EXERCISE GOAL -
Extract all lines from the data beneath that include the word "flex".

DATA SHOWN -
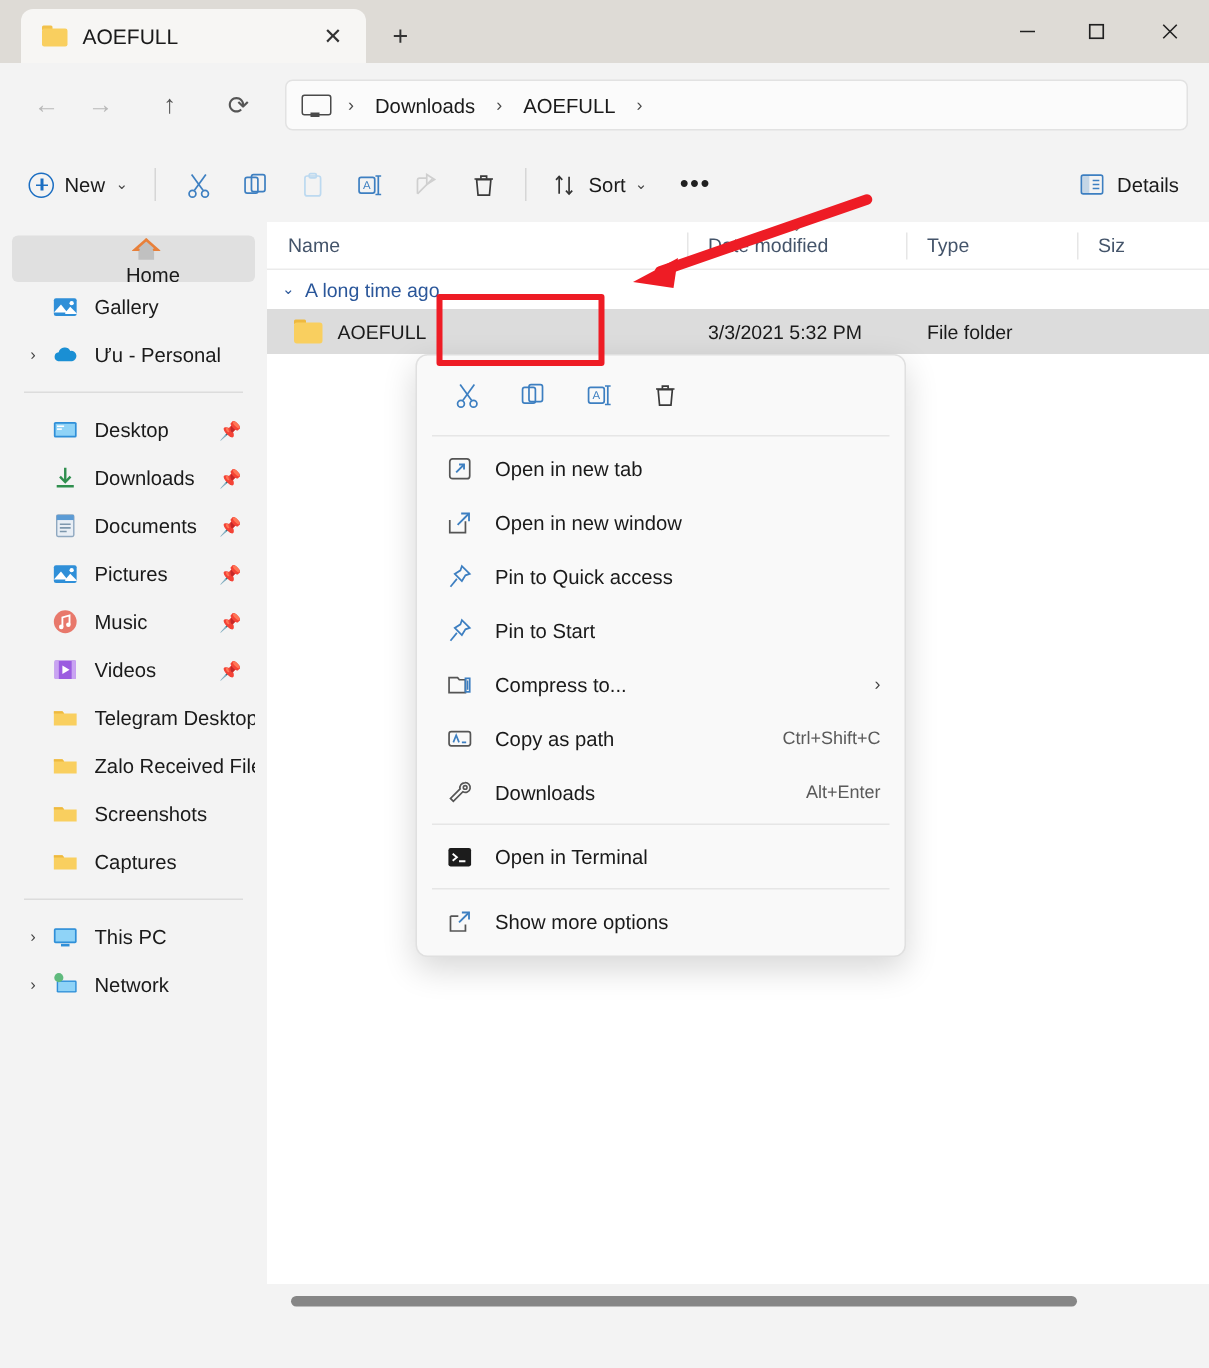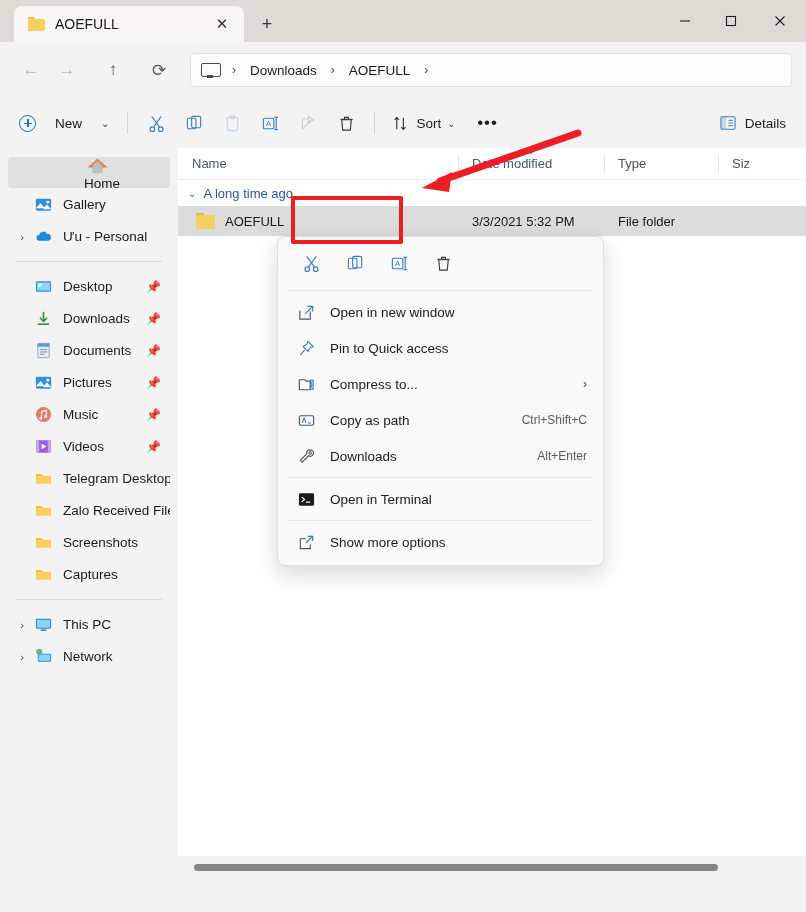--- a/index.html
+++ b/index.html
@@ -105,7 +105,7 @@
     display: flex; align-items: center; padding: 0 10px;
   }
   .tb-new {
-    display: flex; align-items: center; gap: 19px; height: 34px;
+    display: flex; align-items: center; gap: 7px; height: 34px;
     padding: 0 9px; border-radius: 5px; font-size: 13.5px; color: #1a1a1a;
   }
   .plus-circle {

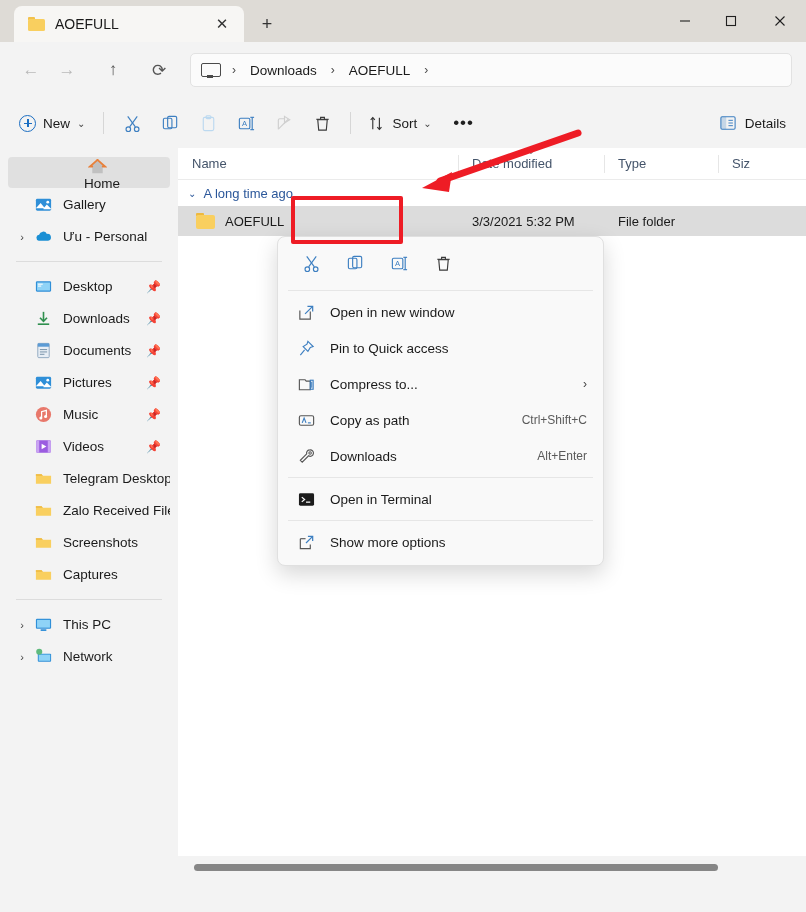--- a/index.html
+++ b/index.html
@@ -665,6 +665,17 @@
     <div class="ctx-sep"></div>
 
 
+    <div class="ctx-item">
+      <span class="ctx-ico">
+        <svg width="19" height="19" viewBox="0 0 20 20">
+          <rect x="3" y="3" width="14" height="14" rx="2" fill="none" stroke="#555" stroke-width="1.2"></rect>
+          <path d="M7.5 12.5 L13 7" stroke="#3d7fc1" stroke-width="1.3"></path>
+          <path d="M9.5 7 H13 V10.5" fill="none" stroke="#3d7fc1" stroke-width="1.3"></path>
+        </svg>
+      </span>
+      <span class="ctx-label">Open in new tab</span>
+      <span class="ctx-accel"></span>
+    </div>
 
     <div class="ctx-item">
       <span class="ctx-ico">

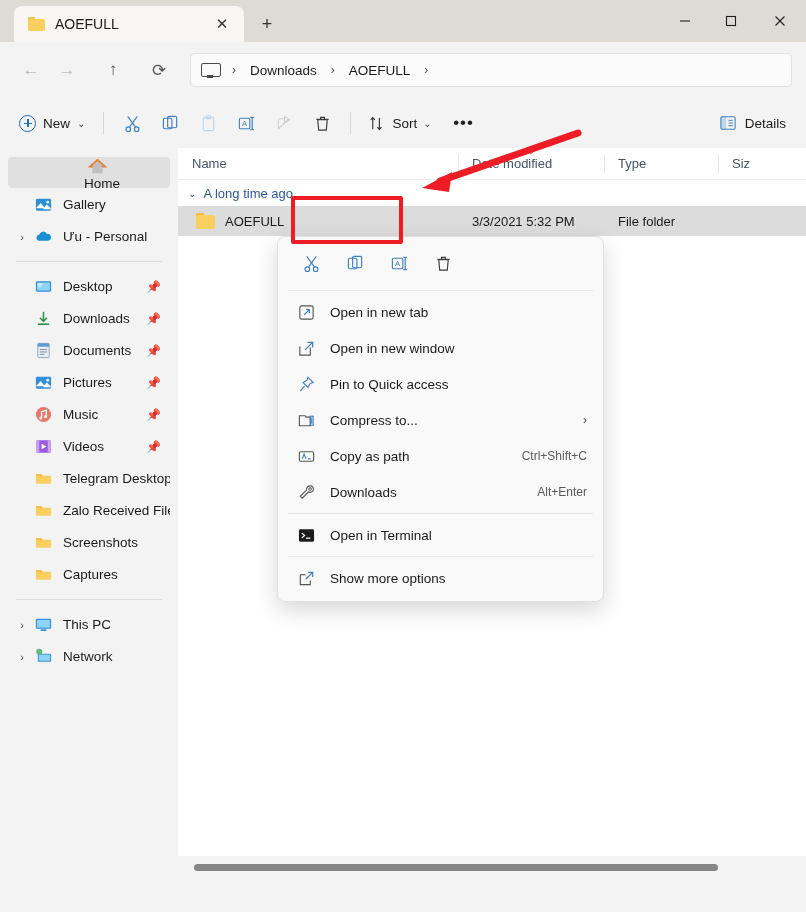--- a/index.html
+++ b/index.html
@@ -700,6 +700,16 @@
       <span class="ctx-accel"></span>
     </div>
 
+    <div class="ctx-item">
+      <span class="ctx-ico">
+        <svg width="19" height="19" viewBox="0 0 20 20">
+          <path d="M11.5 2.5 L17 8 L14 9 L11.5 13 L6.5 8 L10.5 5.5 Z" fill="none" stroke="#3d7fc1" stroke-width="1.2"></path>
+          <line x1="8" y1="11.5" x2="3.5" y2="17" stroke="#3d7fc1" stroke-width="1.2"></line>
+        </svg>
+      </span>
+      <span class="ctx-label">Pin to Start</span>
+      <span class="ctx-accel"></span>
+    </div>
 
     <div class="ctx-item">
       <span class="ctx-ico">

OUTPUT FOR THIS EXERCISE -
     display: flex; align-items: center; padding: 0 10px;
-    display: flex; align-items: center; gap: 19px; height: 34px;
+    display: flex; align-items: center; gap: 7px; height: 34px;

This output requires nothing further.